* **Activity**:
Wherever a line below holds the word "none", copy that line.

* **Supplied information**:
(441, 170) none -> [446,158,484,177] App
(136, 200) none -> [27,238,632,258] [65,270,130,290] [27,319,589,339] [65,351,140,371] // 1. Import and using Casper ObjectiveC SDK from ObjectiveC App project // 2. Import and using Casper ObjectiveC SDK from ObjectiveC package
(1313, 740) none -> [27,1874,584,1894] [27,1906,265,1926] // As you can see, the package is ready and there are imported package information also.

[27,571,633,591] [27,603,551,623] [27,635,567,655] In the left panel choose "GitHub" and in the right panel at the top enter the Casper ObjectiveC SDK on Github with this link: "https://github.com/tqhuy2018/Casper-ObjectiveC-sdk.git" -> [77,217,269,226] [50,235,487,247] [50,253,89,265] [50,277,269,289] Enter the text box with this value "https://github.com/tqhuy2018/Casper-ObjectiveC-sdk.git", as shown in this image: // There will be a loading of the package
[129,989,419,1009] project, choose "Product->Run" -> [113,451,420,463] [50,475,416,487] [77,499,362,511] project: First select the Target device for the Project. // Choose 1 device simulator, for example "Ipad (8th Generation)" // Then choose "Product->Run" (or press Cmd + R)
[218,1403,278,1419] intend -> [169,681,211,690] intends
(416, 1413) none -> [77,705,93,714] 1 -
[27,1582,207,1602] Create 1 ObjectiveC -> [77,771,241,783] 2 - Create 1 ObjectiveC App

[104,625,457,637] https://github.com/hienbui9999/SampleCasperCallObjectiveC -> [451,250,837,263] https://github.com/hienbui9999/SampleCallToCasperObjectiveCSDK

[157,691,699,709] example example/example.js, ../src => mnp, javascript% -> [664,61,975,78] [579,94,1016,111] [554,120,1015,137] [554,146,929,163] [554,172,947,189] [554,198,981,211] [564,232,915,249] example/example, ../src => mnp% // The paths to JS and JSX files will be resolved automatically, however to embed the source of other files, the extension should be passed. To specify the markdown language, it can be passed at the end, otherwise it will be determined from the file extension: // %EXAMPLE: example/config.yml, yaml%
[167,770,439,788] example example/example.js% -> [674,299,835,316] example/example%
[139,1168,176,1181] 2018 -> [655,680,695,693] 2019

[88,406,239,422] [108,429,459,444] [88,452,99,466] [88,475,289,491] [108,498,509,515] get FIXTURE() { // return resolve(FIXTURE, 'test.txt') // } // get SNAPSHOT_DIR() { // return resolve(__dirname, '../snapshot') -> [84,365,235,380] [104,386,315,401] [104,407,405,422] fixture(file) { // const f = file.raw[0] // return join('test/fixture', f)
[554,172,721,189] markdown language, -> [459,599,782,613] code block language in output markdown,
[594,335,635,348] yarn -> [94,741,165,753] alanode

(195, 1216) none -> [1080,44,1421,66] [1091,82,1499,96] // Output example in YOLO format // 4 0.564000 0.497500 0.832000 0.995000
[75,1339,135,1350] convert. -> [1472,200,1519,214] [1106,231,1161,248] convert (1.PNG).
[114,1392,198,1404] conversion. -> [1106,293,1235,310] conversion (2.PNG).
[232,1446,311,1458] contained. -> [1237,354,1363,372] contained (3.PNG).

* **Reply**:
(441, 170) none -> [446,158,484,177] App
(136, 200) none -> [27,238,632,258] [65,270,130,290] [27,319,589,339] [65,351,140,371] // 1. Import and using Casper ObjectiveC SDK from ObjectiveC App project // 2. Import and using Casper ObjectiveC SDK from ObjectiveC package
(1313, 740) none -> [27,1874,584,1894] [27,1906,265,1926] // As you can see, the package is ready and there are imported package information also.
(416, 1413) none -> [77,705,93,714] 1 -
(195, 1216) none -> [1080,44,1421,66] [1091,82,1499,96] // Output example in YOLO format // 4 0.564000 0.497500 0.832000 0.995000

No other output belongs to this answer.